Les grands entretiens – Marc Bellemare : défendre les victimes malgré la résistance d’un système corrompu
L’avocat Marc Bellemare défend les victimes d’accidents ou d’actes criminels devant la machine bureaucratique de la justice ou de l’État depuis le début de sa carrière, en 1979. Il a même tenté de réformer le système de justice de l’intérieur : nommé ministre de la Justice en 2003, il a démissionné un an plus tard, épuisé par la résistance à ses réformes au sein de son propre parti, et dégoûté par la corruption qu’il aurait constatée.

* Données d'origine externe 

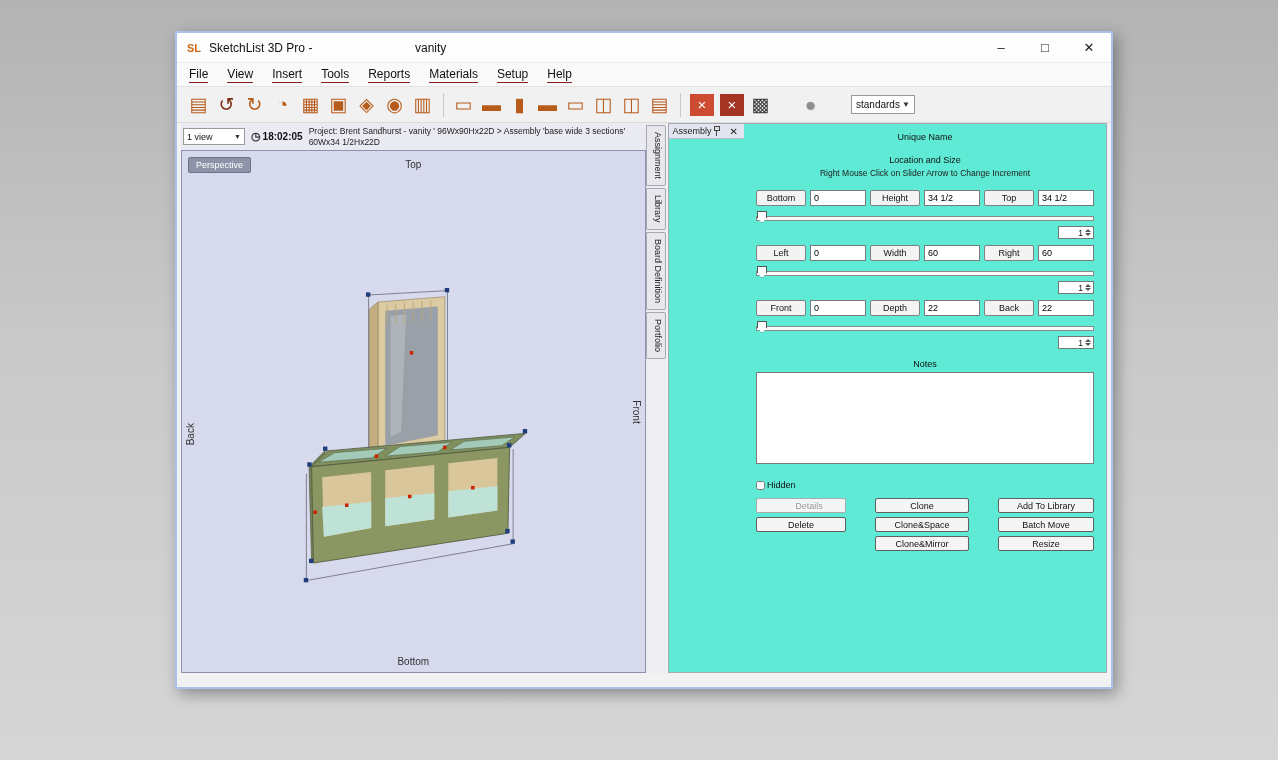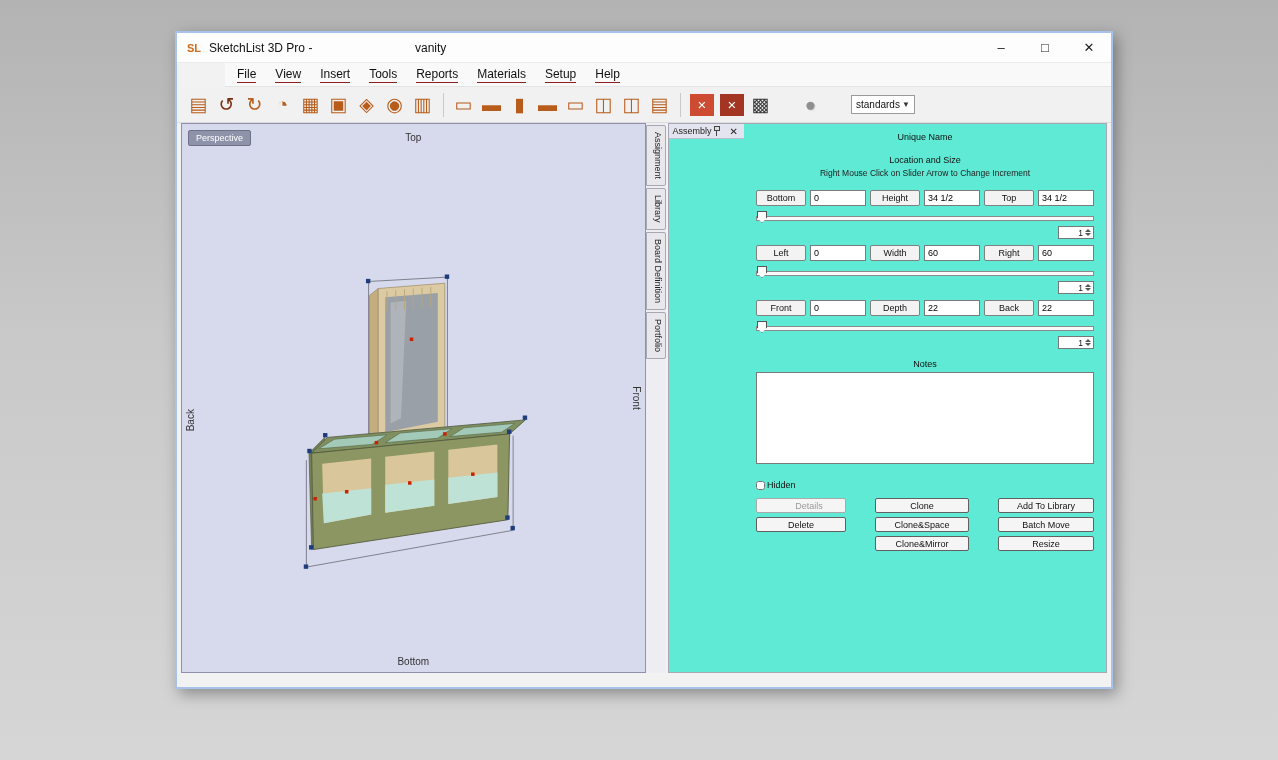"File" .menubar { margin-left: 48px -> none }
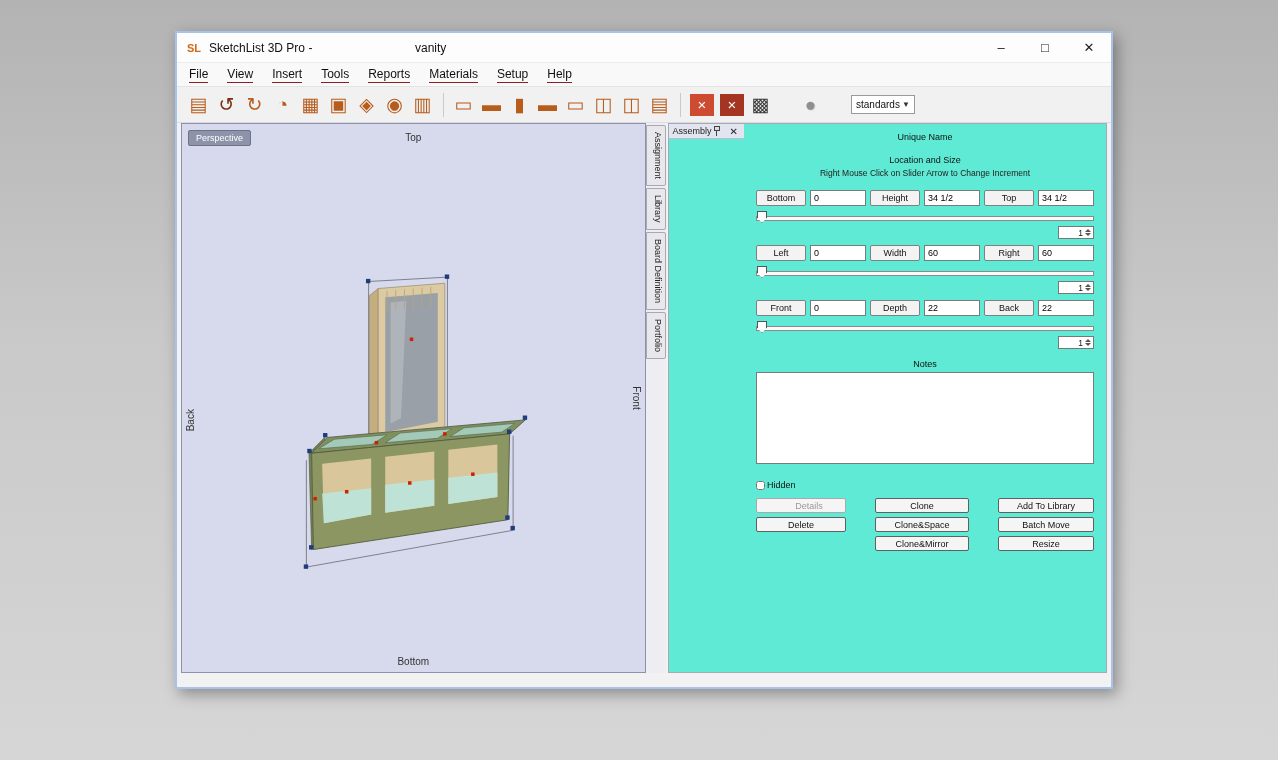"1 view" div.viewbar { html: none -> <div> <div> <span>1 view</span> <span>▼</span> </div> <div> <span>◷</span> <span>18:02:05</span> </div> <div> <div>Project: Brent Sandhurst - vanity ' 96Wx90Hx22D &gt; Assembly 'base wide 3 sections'</div> <div>60Wx34 1/2Hx22D</div> </div> </div> }
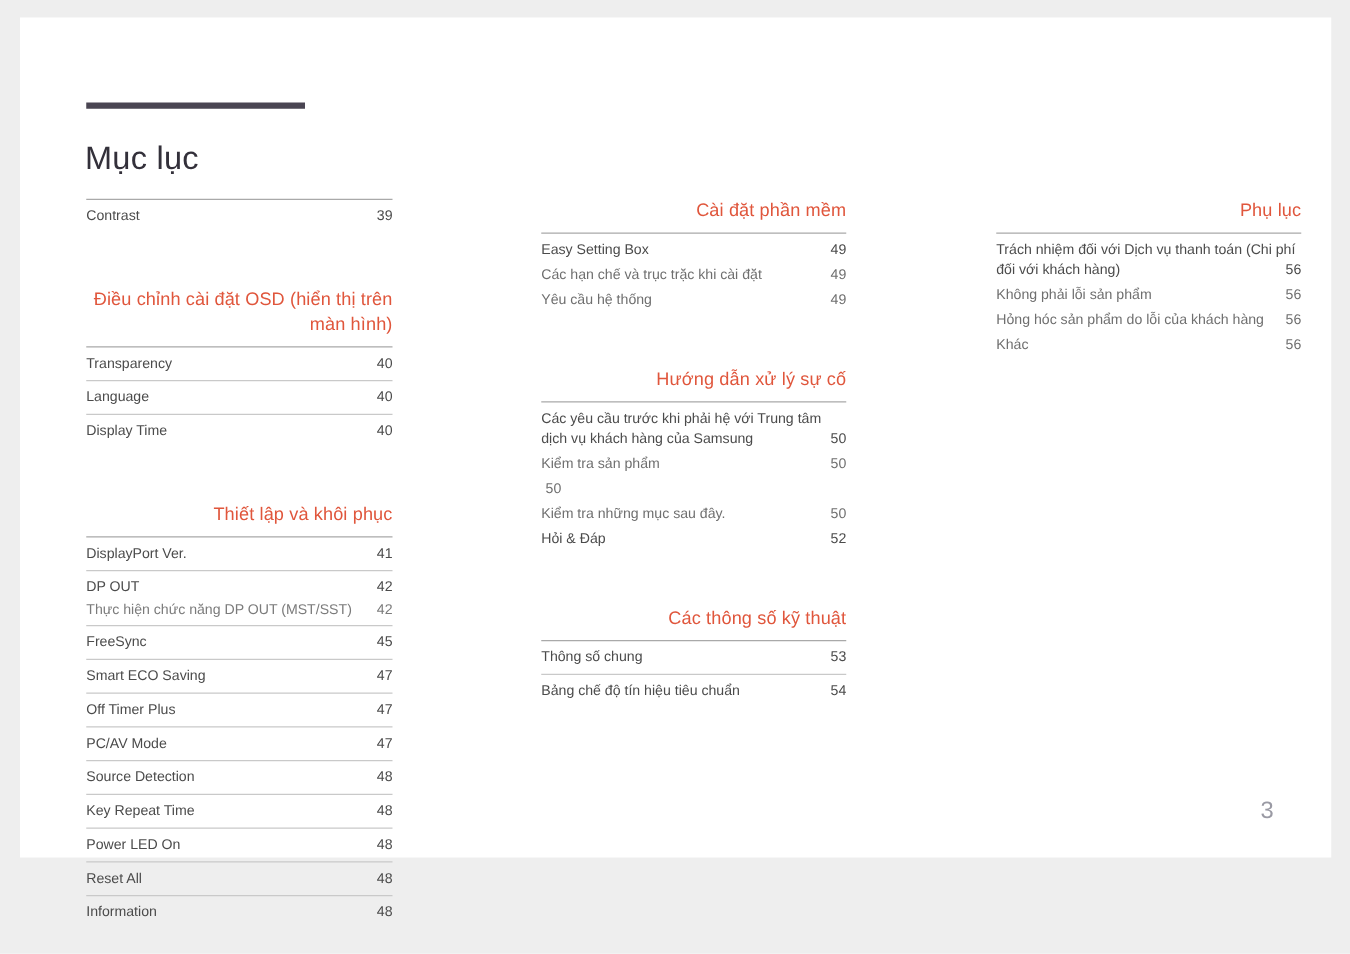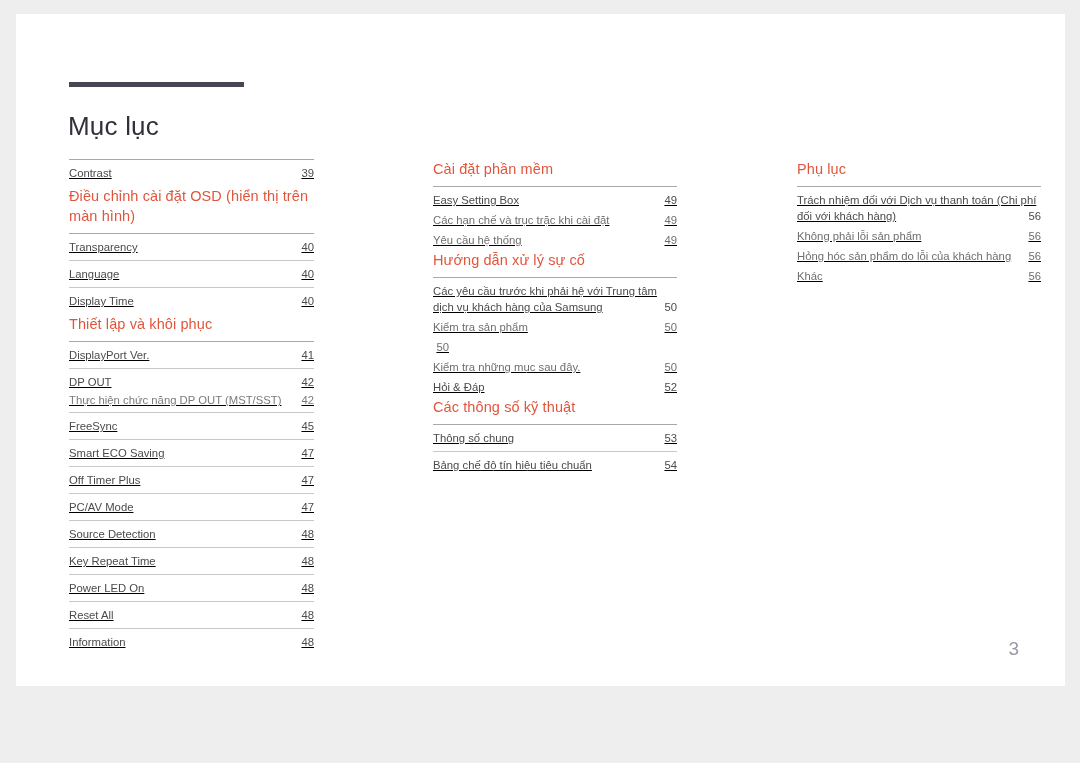"Contrast" .entry { text-decoration: underline -> none }
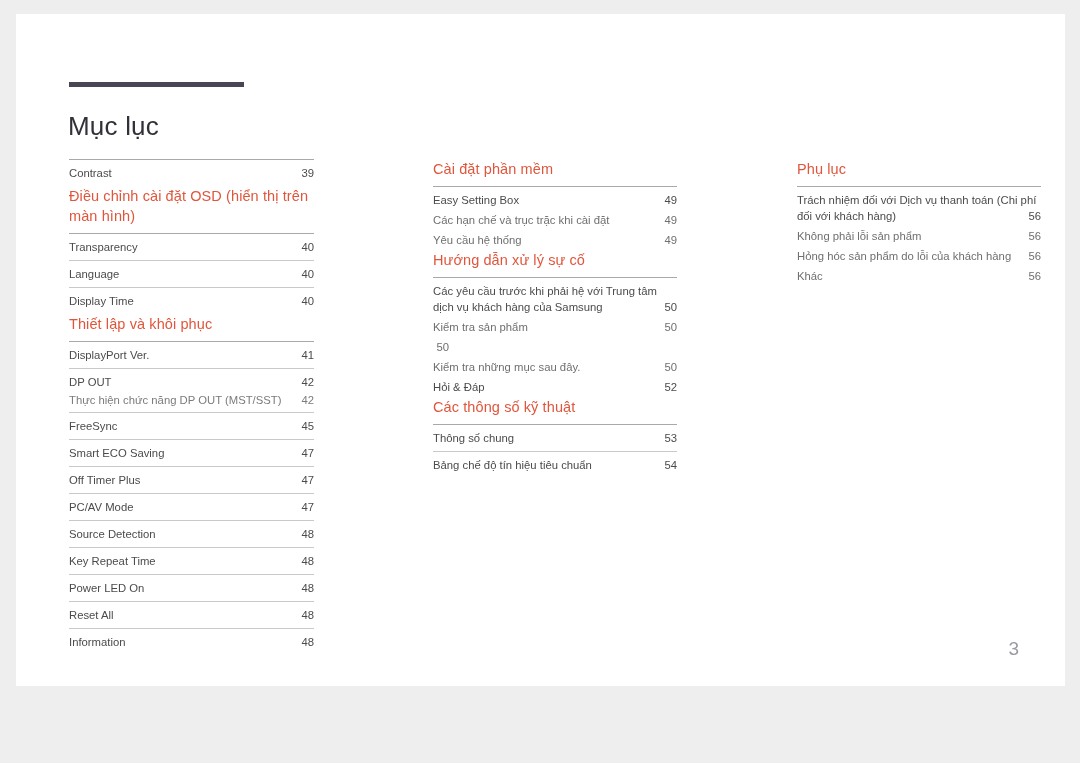"Cài đặt phần mềm" .sec-heading { text-align: none -> right }
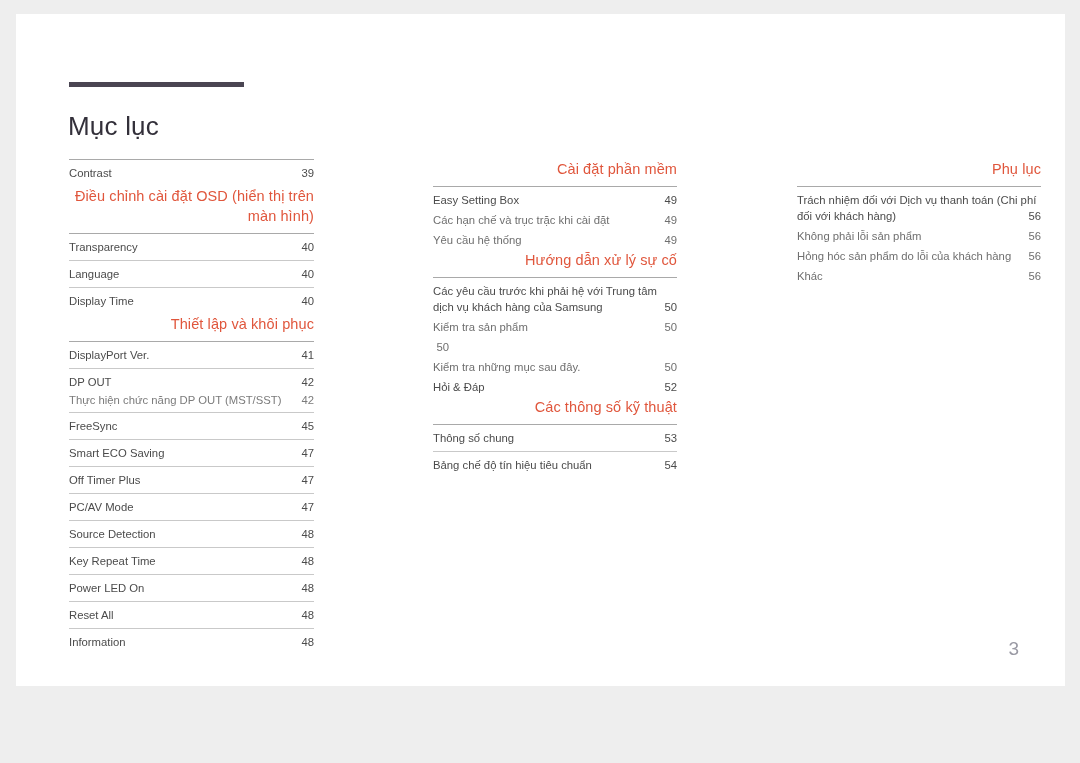"Điều chỉnh cài đặt OSD" .section.gap-top { margin-top: none -> 44px }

« Très rapidement, des bailleurs de fonds m’ont demandé de nommer des amis [du Parti libéral comme juges] », explique Marc Bellemare à propos de son expérience en politique provinciale. C’est d’ailleurs l’une des raisons qui l’ont poussé à remettre sa démission 12 mois après avoir été nommé ministre. Il croit que la démocratie vacille au Québec en raison de la corruption et de la folie du pouvoir.
« C’est ce que craignait Socrate quatre siècles avant Jésus-Christ », rappelle-t-il, déçu de son expérience en politique provinciale. « Ils veulent rester [au pouvoir] à tout prix. »
C’est une business, le Parti libéral.
Avant la campagne électorale du printemps 2003, la plupart des partis l’avaient courtisé afin qu’il joigne leurs rangs. Sa défense des droits des victimes d’accidents ou d’actes criminels devant les tribunaux ou dans les médias avait fait de lui un candidat à l’image intègre. Une fois élu, il a vite déchanté lorsqu’un bailleur de fonds de son parti lui a donné une liste de juges à nommer.
« [J’ai dit à Jean Charest] que je n’étais pas content, raconte-t-il aujourd’hui, parce qu’on me demandait de nommer des juges qui n’étaient pas nécessairement mes choix. » L’ancien premier ministre lui aurait alors répondu de les nommer quand même. « Je me disais : « Quel univers malsain ». »
Marc Bellemare a d’ailleurs dénoncé publiquement la corruption dans le processus de nomination des juges au Québec, ce qui a mené à la création de la commission Bastarache en 2010.
Est-ce que Pierre Reid l’a vécu à l’éducation? Je ne le sais pas. Est-ce que Philippe Couillard l’a vécu à la santé? Je ne le sais pas. J’imagine qu’il a eu de la pression aussi. Yvon Marcoux, qui était aux Transports? Moi, je l’ai vécu à la justice.
Pratiquer le droit pour combattre les injustices du système
Depuis, si ce n’est un passage en politique municipale à Québec de 2005 à 2009, il se consacre surtout à la pratique du droit. Son cabinet défend encore aujourd’hui les victimes d’actes criminels ou d’accidents lorsque celles-ci ne reçoivent pas un traitement équitable, entre autres en ce qui concerne les dédommagements par des organismes comme la Société d’assurance automobile du Québec (SAAQ) ou encore le programme d’indemnisation des victimes d’actes criminels (IVAC).
Il raconte comment, par exemple, des fonctionnaires de l’IVAC donnent parfois – en pleine connaissance de cause – de fausses informations à des victimes, leur expliquant qu’elles n’ont pas le droit de réclamer des indemnisations, alors qu’elles sont, au contraire, admissibles à ce programme en vertu de la jurisprudence.
Quand la machine refuse de respecter la loi et de respecter le bénéficiaire, qu’est-ce qu’on fait? On doit s’attaquer à la machine. […] Maintenant, c’est David contre Goliath.
Il reproche aussi à la plupart des avocats du Barreau du Québec d’avoir des préoccupations plutôt frugales.
« Il faudrait que les avocats soient plus revendicateurs, parce que le Barreau pourrait être un peu plus actif socialement que ce qu’il fait actuellement, dit-il. Un peu moins de bulles, et un peu plus d’indignation. »
La capacité d’indignation de Marc Bellemare est en effet le moteur de son travail. Chaque jour, lorsqu’il rencontre des victimes flouées, il retrouve son énergie pour faire en sorte qu’elles soient mieux traitées, par exemple en se battant pour l’application de délais de cour plus raisonnables. Il lutte pour que le régime public actuel ait plus d’« humanité », soutient-il.